Eighty-seven per cent of respondents have access to a society/university/institutional library with good archaeological coverage and microfiche readers. This proportion is likely to remain stable, as very few people who currently do not have access stated that they had plans to gain it.

Between 49% and 60% of the sample currently have access to all other forms of media. Those based within a university are most likely to have access to the Internet and CD-ROM. In other constituencies, most of those who do not have access to the Internet intend to gain it in the next five years, but the proportion that intend to gain access to CD-ROM in the next five years is much smaller. A noticeably low proportion of independent archaeologists and members of local societies have access to the Internet and CD-ROM and a high proportion of those without access have no plans to obtain it.

Respondents were asked to grade in order of preference: published books and journals; photocopies and computer print out; computer screen; and microfiche reader. An overwhelming 92% placed books and journals first. 77% rank photocopies second, 65% rank computer screens third, and 73% rank microfiche readers fourth.

(ii) Computerised services

Respondents were asked how useful they found a range of computerised services. Seventy per cent said that computerised library catalogues were either useful or sometimes so. The figure drops to about 40% for bibliographic databases, archaeological publications on the Internet and institutional/personal web sites. A high percentage of respondents selected the 'don't know' category.

(iii) Publication mechanisms

Print is the favoured medium for all types of archaeological publication.

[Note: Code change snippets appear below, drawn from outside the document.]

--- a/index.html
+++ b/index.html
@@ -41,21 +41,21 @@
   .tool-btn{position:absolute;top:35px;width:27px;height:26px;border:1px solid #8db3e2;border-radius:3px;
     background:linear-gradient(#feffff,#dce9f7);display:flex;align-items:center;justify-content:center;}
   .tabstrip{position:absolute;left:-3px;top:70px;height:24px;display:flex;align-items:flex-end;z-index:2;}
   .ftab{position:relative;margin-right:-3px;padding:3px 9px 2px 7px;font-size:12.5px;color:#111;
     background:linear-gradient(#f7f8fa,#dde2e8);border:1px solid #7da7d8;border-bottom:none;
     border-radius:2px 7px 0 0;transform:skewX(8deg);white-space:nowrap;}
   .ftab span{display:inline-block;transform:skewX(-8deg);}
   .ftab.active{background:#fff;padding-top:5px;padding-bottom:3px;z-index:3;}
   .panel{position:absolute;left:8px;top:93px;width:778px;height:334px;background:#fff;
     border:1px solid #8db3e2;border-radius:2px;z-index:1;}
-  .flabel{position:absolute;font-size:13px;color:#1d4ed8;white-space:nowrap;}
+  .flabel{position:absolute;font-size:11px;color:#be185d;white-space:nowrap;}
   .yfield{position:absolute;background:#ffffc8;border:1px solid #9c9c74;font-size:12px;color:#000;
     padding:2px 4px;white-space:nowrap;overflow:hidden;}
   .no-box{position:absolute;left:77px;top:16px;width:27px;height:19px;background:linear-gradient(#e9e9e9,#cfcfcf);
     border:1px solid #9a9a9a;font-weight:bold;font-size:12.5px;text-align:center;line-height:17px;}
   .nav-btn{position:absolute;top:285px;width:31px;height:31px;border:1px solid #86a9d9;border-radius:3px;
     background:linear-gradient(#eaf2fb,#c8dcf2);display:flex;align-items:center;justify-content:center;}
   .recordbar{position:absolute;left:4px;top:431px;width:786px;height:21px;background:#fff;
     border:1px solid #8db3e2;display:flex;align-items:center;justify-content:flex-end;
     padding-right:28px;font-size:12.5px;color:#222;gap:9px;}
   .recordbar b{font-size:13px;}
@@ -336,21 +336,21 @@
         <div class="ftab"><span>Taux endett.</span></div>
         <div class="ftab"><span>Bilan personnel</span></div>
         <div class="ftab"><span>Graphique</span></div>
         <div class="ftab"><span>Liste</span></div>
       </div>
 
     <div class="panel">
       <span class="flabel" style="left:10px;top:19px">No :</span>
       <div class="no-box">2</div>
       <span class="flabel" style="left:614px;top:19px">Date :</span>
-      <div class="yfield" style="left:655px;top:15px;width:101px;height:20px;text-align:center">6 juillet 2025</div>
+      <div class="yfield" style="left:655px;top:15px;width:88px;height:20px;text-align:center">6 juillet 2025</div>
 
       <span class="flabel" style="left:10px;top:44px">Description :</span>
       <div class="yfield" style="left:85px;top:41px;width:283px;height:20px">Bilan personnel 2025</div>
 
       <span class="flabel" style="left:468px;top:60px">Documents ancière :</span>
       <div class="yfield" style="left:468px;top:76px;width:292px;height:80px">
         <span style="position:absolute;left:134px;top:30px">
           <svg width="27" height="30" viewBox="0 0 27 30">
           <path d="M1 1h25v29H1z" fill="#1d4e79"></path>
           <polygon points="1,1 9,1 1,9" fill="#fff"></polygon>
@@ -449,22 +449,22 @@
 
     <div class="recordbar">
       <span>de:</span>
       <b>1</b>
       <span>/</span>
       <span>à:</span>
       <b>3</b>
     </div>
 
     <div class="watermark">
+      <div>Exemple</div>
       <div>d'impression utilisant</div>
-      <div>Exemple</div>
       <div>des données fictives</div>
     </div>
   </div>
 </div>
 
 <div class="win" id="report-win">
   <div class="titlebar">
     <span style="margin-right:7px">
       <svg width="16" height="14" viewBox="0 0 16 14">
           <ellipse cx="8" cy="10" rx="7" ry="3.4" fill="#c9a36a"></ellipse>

Nevertheless, about 30% said that they would like to see the Internet used for fieldwork publications, national, regional and local archaeological journals and grey literature. The Internet was less popular as a publication mechanism for period and regional syntheses, theoretical and methodological books, heritage and management books, and popular archaeological publications. Over 20% said they would like to see CD-ROM being used for popular archaeological and fieldwork publications.

If the same analysis is carried out solely on the basis of those individuals with current access to the Internet and CD-ROM, the figures concerning the use of these media rise by about 10% in each case. Nevertheless, even in this sub-set, print clearly remains the most popular medium (save for grey literature, where numbers are equally divided between print and the Internet).

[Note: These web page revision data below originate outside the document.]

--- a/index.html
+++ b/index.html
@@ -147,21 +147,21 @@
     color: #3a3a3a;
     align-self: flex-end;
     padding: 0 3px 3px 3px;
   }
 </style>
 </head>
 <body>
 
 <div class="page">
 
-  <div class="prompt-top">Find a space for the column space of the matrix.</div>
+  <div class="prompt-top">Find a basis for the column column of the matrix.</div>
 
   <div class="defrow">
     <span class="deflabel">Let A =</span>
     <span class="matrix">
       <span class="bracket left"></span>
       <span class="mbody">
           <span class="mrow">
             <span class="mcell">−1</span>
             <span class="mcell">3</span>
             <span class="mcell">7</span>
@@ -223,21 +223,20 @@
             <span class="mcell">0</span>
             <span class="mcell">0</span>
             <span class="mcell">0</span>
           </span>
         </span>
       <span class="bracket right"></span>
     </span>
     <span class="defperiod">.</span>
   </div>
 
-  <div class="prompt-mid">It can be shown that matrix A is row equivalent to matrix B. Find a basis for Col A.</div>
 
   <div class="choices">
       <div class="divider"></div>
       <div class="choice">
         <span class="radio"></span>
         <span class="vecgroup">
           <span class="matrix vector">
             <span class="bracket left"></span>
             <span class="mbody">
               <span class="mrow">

(iv) Fieldwork publication on the Internet

Just under a third of the total sample had used archaeological fieldwork publications on the Internet. Only 47% of those with current Internet access had used the Internet for this purpose. This shows that access is not the main factor contributing to the dearth of use. Analysis by age shows that use falls rapidly amongst those aged 55 or over.

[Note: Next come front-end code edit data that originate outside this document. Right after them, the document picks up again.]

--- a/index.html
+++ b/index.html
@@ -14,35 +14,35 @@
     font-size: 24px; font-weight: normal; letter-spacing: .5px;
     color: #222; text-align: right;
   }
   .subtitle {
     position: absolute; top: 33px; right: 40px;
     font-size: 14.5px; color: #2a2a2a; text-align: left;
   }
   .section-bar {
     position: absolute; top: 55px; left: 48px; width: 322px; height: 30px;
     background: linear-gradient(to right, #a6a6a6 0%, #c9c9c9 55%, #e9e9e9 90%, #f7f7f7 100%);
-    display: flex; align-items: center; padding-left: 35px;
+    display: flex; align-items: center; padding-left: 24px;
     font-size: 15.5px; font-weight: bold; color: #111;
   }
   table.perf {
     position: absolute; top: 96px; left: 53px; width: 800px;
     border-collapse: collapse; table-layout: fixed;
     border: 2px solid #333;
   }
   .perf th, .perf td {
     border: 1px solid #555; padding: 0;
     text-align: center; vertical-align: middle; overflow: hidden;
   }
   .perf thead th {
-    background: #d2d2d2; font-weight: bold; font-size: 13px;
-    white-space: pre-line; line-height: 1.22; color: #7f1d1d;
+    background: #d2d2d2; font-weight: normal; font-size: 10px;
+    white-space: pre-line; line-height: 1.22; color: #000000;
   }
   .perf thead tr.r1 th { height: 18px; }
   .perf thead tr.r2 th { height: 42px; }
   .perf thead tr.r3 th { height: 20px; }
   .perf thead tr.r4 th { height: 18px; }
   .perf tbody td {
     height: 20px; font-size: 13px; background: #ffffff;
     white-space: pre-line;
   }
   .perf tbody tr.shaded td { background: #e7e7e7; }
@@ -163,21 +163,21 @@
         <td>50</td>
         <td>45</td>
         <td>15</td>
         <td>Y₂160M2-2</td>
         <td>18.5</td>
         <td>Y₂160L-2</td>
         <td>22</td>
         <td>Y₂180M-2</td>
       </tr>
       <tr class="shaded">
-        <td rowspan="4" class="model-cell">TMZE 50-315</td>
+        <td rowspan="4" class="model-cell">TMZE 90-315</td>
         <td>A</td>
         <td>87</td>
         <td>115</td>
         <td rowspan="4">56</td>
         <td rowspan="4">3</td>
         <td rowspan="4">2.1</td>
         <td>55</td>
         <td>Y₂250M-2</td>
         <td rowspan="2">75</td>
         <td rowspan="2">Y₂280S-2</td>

Among those who had used fieldwork publications on the Internet, only 15% felt they were better than conventional print in respect to the presentation of data, whilst only 19% felt that they were better in terms of the presentation of graphic material. In contrast, 33% felt that they were worse in the presentation of data, and 46% thought worse in terms of graphics.

However, 41% felt electronic search facilities were better than conventional indexes, while 18% felt they were worse. In comparing the non-linear, hypertext narrative associated with electronic publications with the conventional linear narrative of print publications, respondents were divided, with 21% finding electronic publications better, and 17% worse.

How could publication on the Internet be improved? Twenty-four per cent of respondents felt that the incorporation of 3D modelling, video and sound would be 'very useful' and 40% felt that it would be 'somewhat useful'. Fifty-two per cent said project archives should be available on the Internet, with only 19% stating that they should not. (The proportion wanting archives on the Internet rises by about 8% among those aged 1934, and by about 12% among those with current access to the Internet.)

Thirty-seven per cent of the sample said they would be happy to buy access to fieldwork publications on the Internet if they could browse them first, while 28% said they would not. (Of those with Internet access, the figures are 45% and 28% respectively). A high level of respondents ticked the 'don't know' category.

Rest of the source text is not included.